When the Alien appears, its as stylish an entrance as before, spilling slowly out of an overhead vent, giving us time to hide, yet Creative Assembly knowing our eyes wouldn't be going anywhere. It's a wholly cinematic and pre-scripted appearance signalling that into the foreseeable future of the demo, we're going to be constantly hunted.

It gives us a better picture of how this'll play out. On first reveal we'd asked if there'd be clear indicator between 'safe' and 'Alien' sections of the station, and no real answer was given. We've only a handful of moments when we feel anywhere near safe. The first is that opening, the second when we're stuck in a ventless room with a killer synthetic chasing after us, and the third is when we're witnessing the creature kill the doctor as he makes to leave his room. The answer then, is somewhere between rare and never.

Even if you escape this first appearance, ducking along walls, hiding in lockers and tossing noise makers to distract the Alien away from you long enough to enter pass codes to locked areas or making it to elevators, its a constant presence.

At the very least it'll be scuttling through air vents over your head, popping up as a fast moving dot on your motion tracker, but make enough noise and it'll drop out of the nearest vent - no slow reveal second time round, giving you just seconds to try and duck out of view.

It's a dynamic threat. It can appear at any time. As it does just after we've watched a video log on a dead doctor's terminal, dropping directly in front of us without any preamble. When it's in your world, just crossing between rooms without being spotted becomes a Herculean effort.

Alien: Isolation

We find out from Creative Assembly, who are patrolling the room the demo is taking place in, watching multiple monitors (the build on PC with Xbox controllers), that some players have managed to sneak through the station without alerting the Alien once. But to even those, they've emphasised the need to save as much as possible.

The studio's went old school with save points. Automatic checkpoints are galaxies apart, and even the manual save points are few and far between, and none are on the critical path. You mightn't want to explore, but you'll need to. As with crafting items, faux-telephone booths are squirrelled away in side rooms. The game doesn't pause as you save, but at least the booth will flag is enemies are nearby to avoid getting stuck in a constant death loop.

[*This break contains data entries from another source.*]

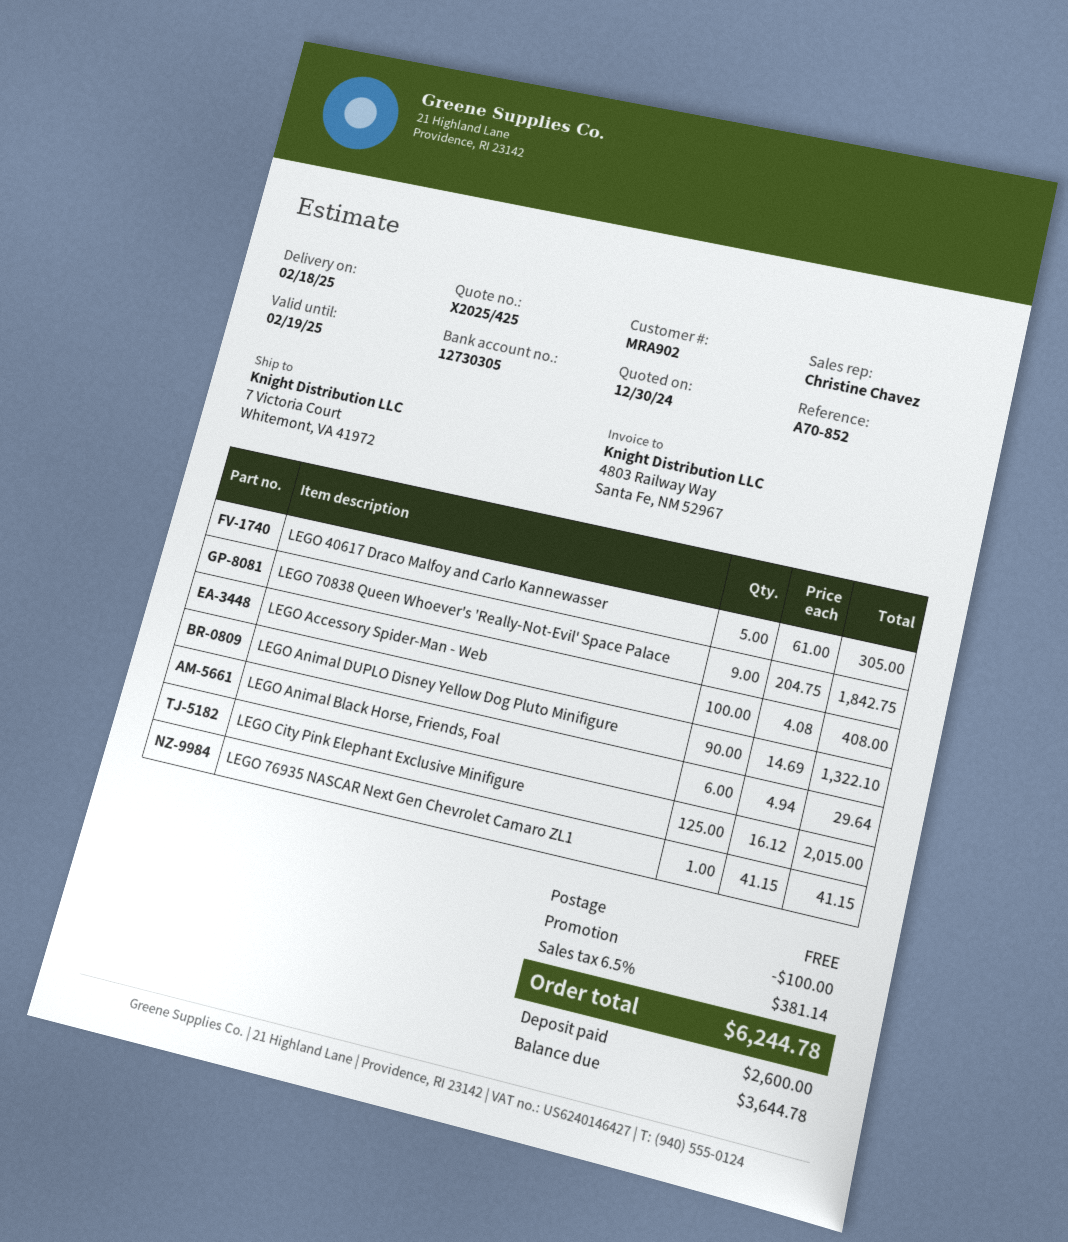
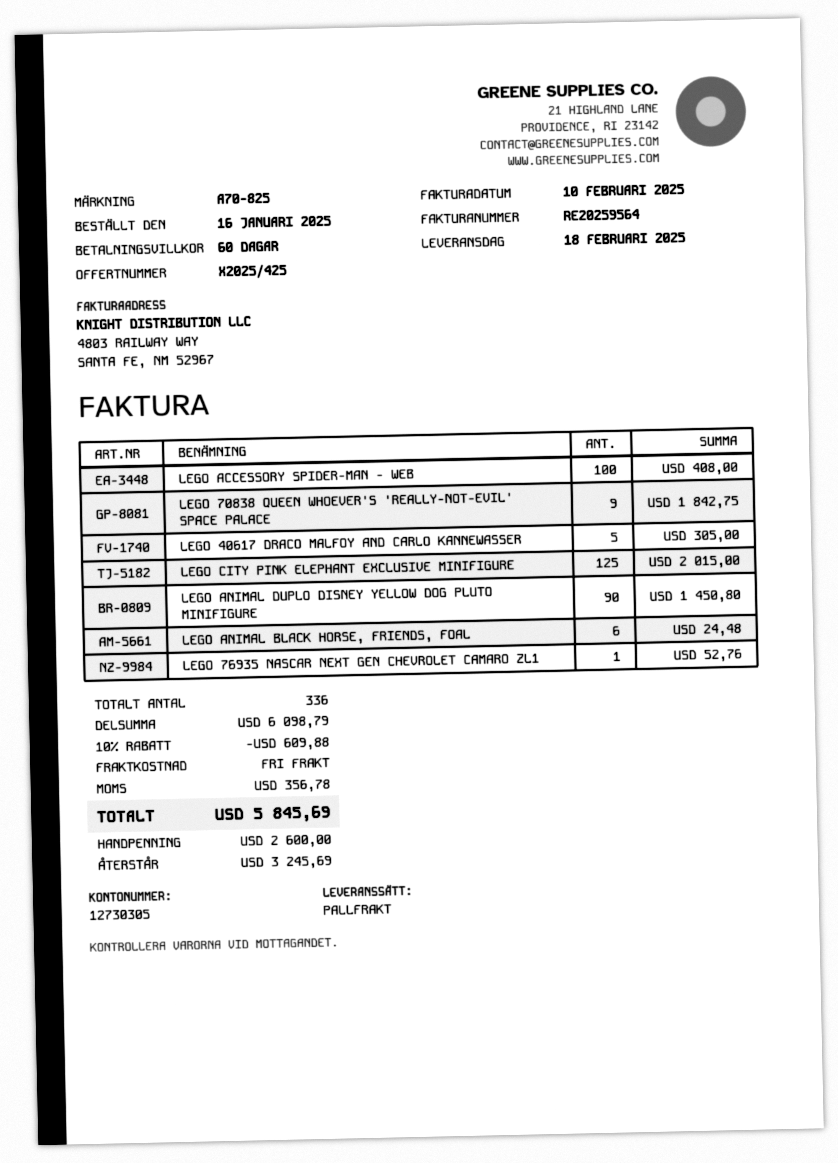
reference: A70-852 -> A70-825
LEGO Animal DUPLO Disney Yellow Dog Pluto Minifigure: 90 for 1322.10 -> 90 for 1450.80
LEGO Animal Black Horse, Friends, Foal: 6 for 29.64 -> 6 for 24.48
LEGO 76935 NASCAR Next Gen Chevrolet Camaro ZL1: 1 for 41.15 -> 1 for 52.76
discount: 100.00 -> 609.88
tax: 381.14 -> 356.78
total: 6244.78 -> 5845.69
balance: 3644.78 -> 3245.69

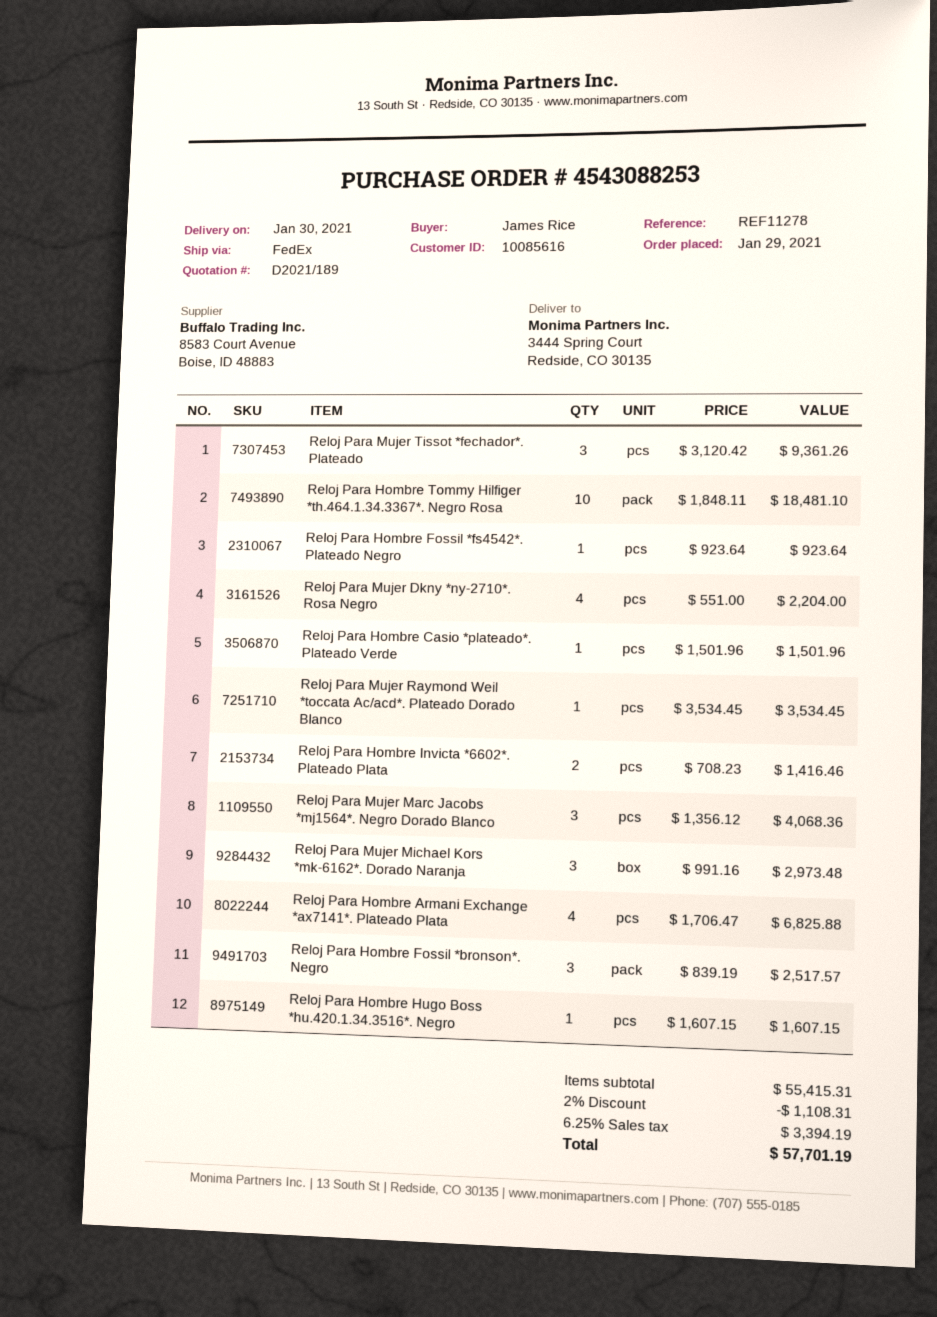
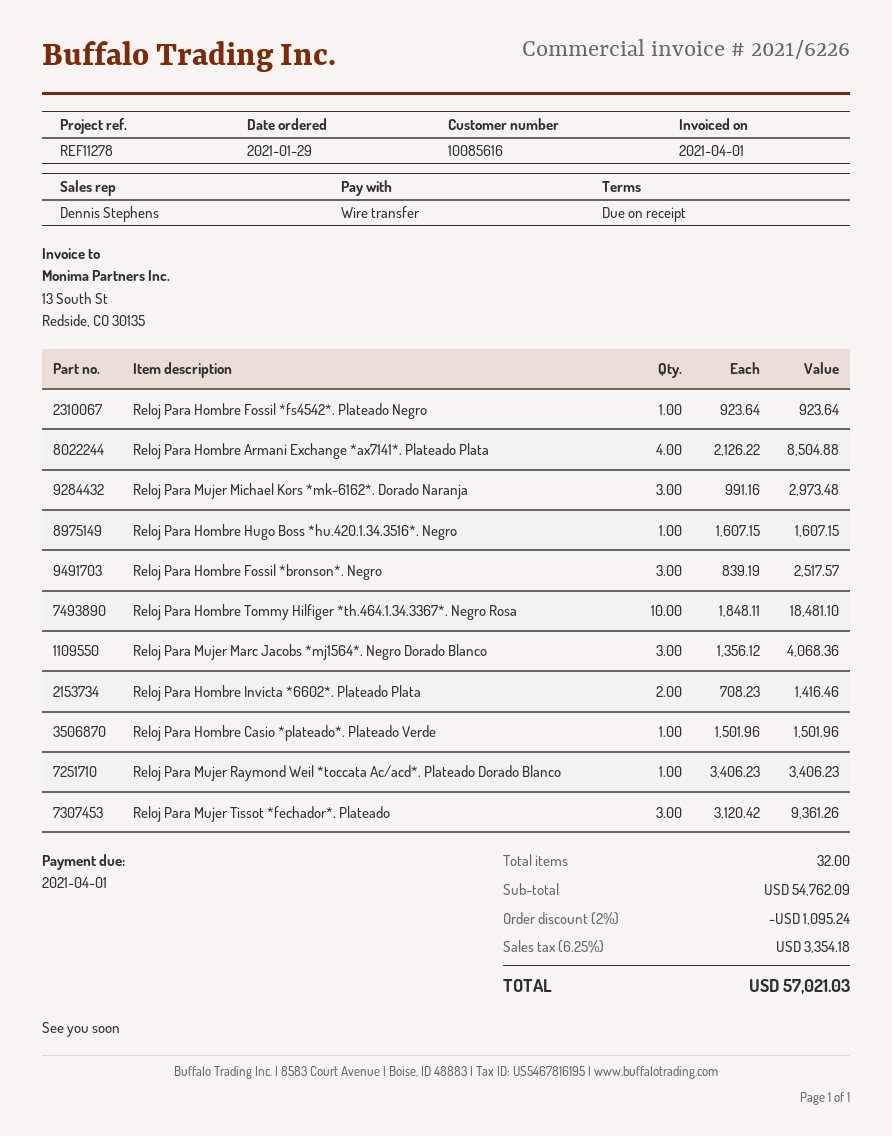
Reloj Para Mujer Dkny *ny-2710*. Rosa Negro: 4 x 551.00 = 2204.00 -> none
Reloj Para Mujer Raymond Weil *toccata Ac/acd*. Plateado Dorado Blanco: 1 x 3534.45 = 3534.45 -> 1 x 3406.23 = 3406.23
Reloj Para Hombre Armani Exchange *ax7141*. Plateado Plata: 4 x 1706.47 = 6825.88 -> 4 x 2126.22 = 8504.88
subtotal: 55415.31 -> 54762.09
discount: 2% = 1108.31 -> 2% = 1095.24
tax: 6.25% = 3394.19 -> 6.25% = 3354.18
total: 57701.19 -> 57021.03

Same with computers, map update terminals, or when you're hacking security gates with a scanner or rerouting power between different nodes. The last forces you to cast eyes between a power-outage screen, displaying how many units you've got to play with, and which systems you've got to toy with, and another screen with a map of their location. With this rewiring terminal you can unlock doors, set alarms or disable the 02 cleaning system, making it harder for the creature, or other enemies, to see you.

We get to see all three of those revealed thus far in action. Looters who'll shoot if you get near, blocking some exits, and forcing you to engage or distract with crafted items such as flash bangs and smoke bombs. You've got a revolver, but given the noise it makes, its the epitome of a last resort option. Damaged synthetics will quietly bludgeon you to death, forcing you to use flame-thrower or EMP device to disable them momentarily. And always that skulking, skittering Xenomorph.

Awareness of a faster moving, fatal threat means we continually case each new room for potential safe spots. Sadly it means we lose the enjoyment of admiring the station's design and look fearfully for our next hiding hole. Nicely though by favouring one particular type, be it lockers or under tables or beds, if you switch to another, the Alien will look in those previous spots, opening locker doors, sweeping under beds.. As long as you're not seen (or heard, as with the case of lockers, forcing you to hold your breath when the Alien comes close by) the Alien won't investigate further. Its a small illusion, but one that adds to the experience.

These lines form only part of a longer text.